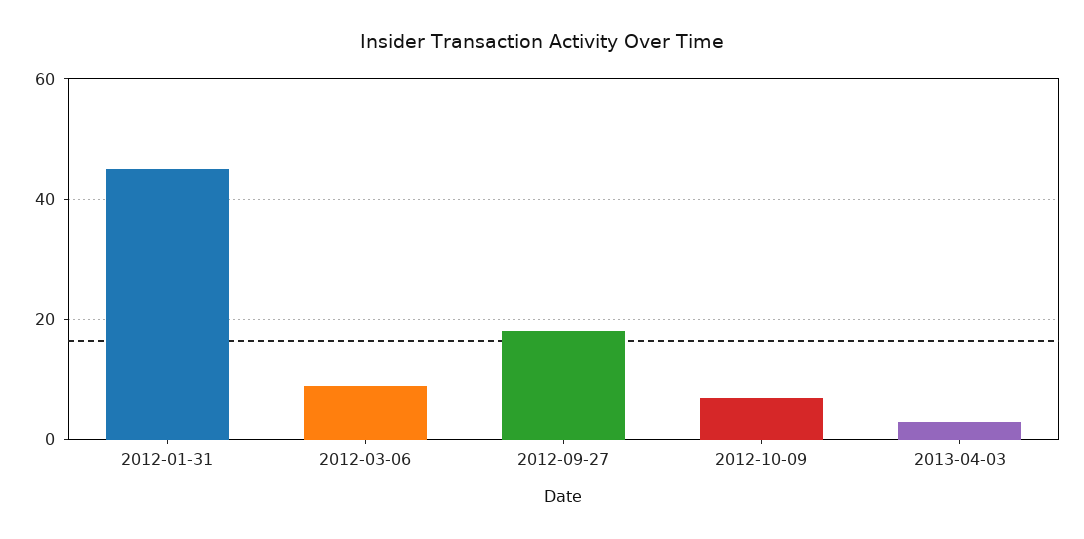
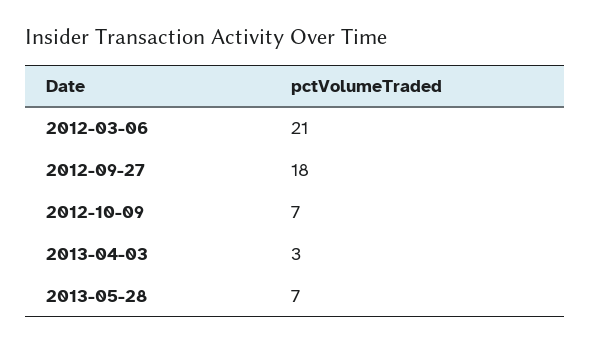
2012-01-31: 45 -> none
2012-03-06: 10 -> 21
2013-05-28: none -> 7

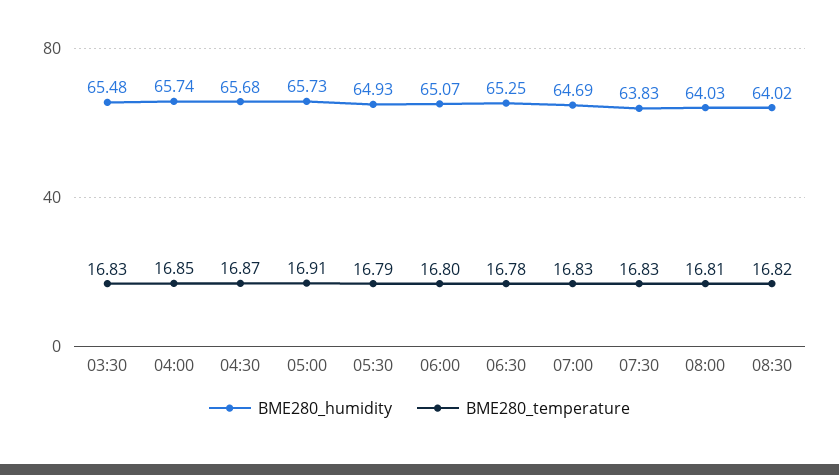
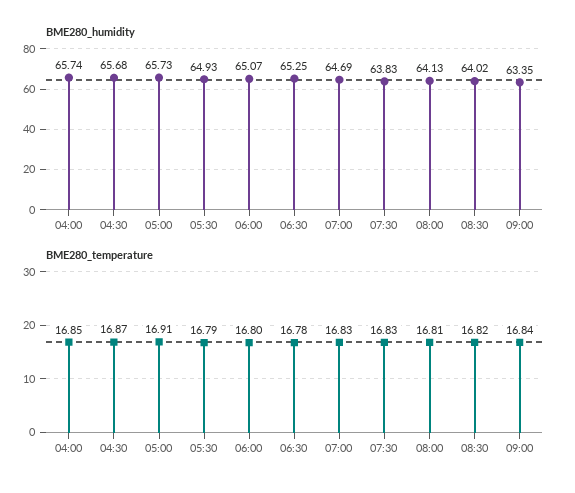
BME280_humidity, 03:30: 65.48 -> none
BME280_temperature, 03:30: 16.83 -> none
BME280_humidity, 08:00: 64.03 -> 64.13
BME280_humidity, 09:00: none -> 63.35
BME280_temperature, 09:00: none -> 16.84

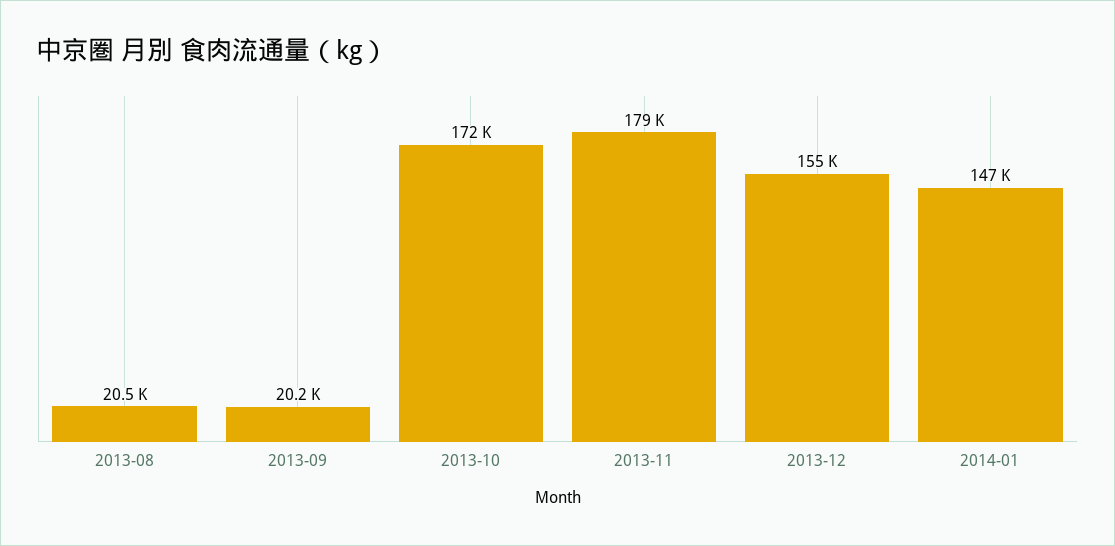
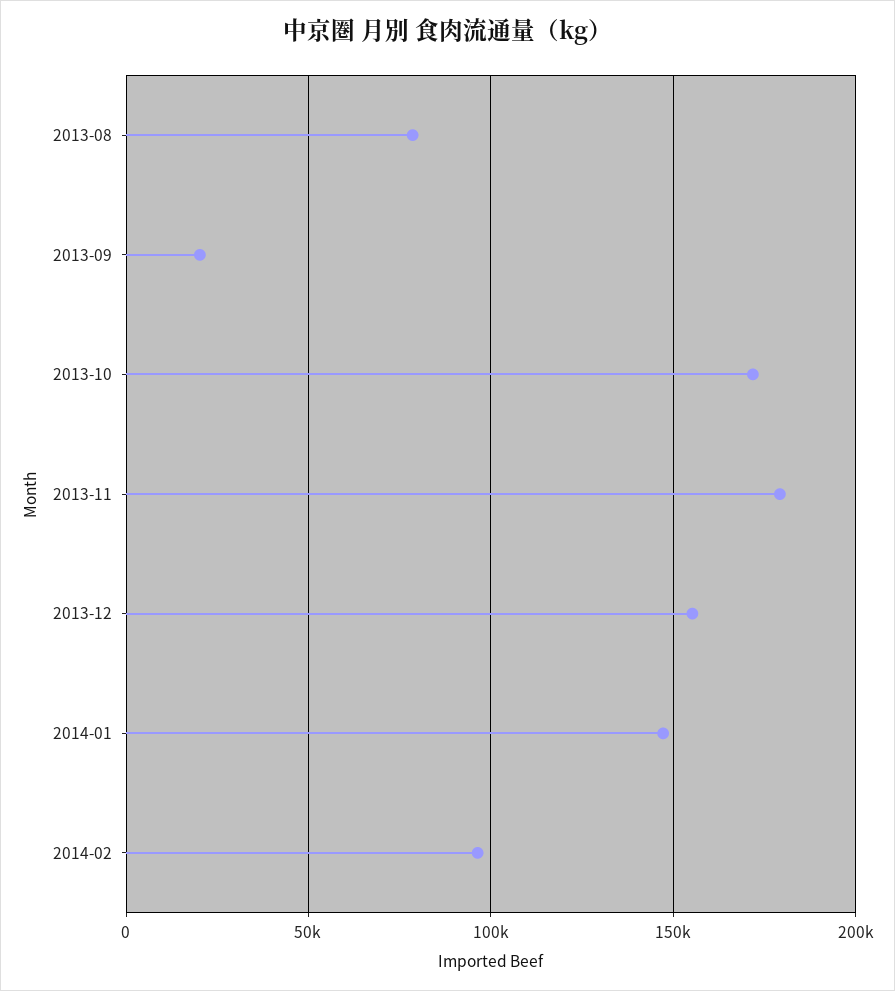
2013-08: 20500 -> 80000
2014-02: none -> 95000

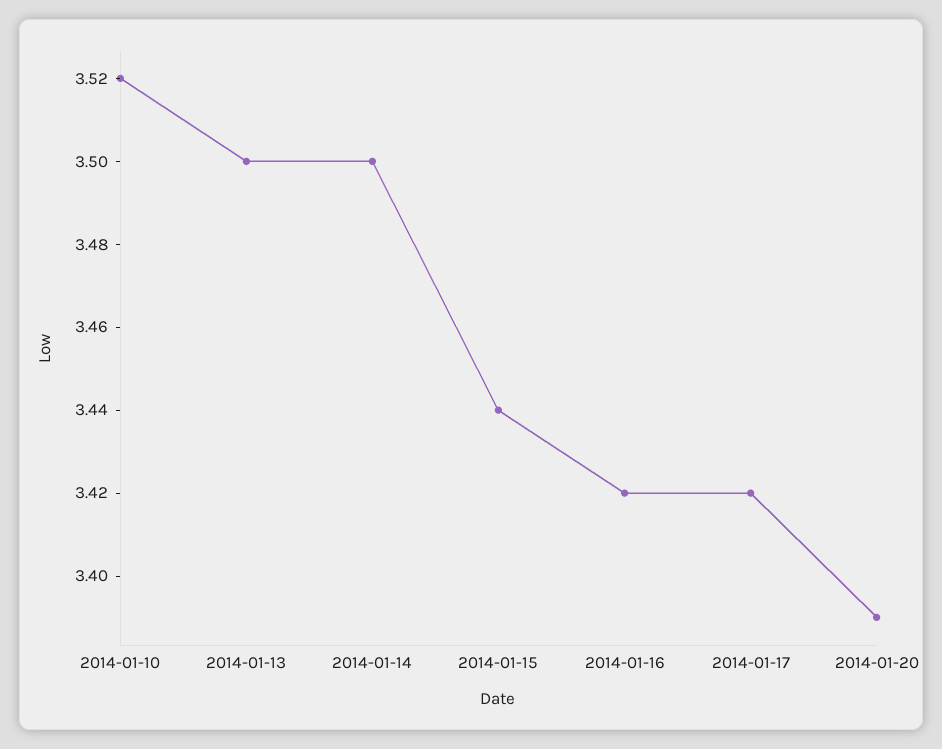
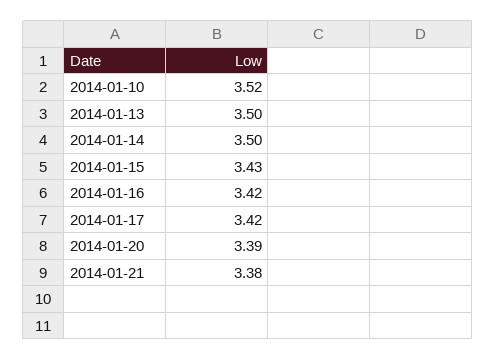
2014-01-15: 3.44 -> 3.43
2014-01-21: none -> 3.38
####################
### [YOUR INSTRUCTIONS]
Setting the pictures aside, return exactly the lines from the line with "2013-05-28: none -> 7" through the last line of the listing above.

### [YOUR SOLUTION]
2013-05-28: none -> 7

BME280_humidity, 03:30: 65.48 -> none
BME280_temperature, 03:30: 16.83 -> none
BME280_humidity, 08:00: 64.03 -> 64.13
BME280_humidity, 09:00: none -> 63.35
BME280_temperature, 09:00: none -> 16.84

2013-08: 20500 -> 80000
2014-02: none -> 95000

2014-01-15: 3.44 -> 3.43
2014-01-21: none -> 3.38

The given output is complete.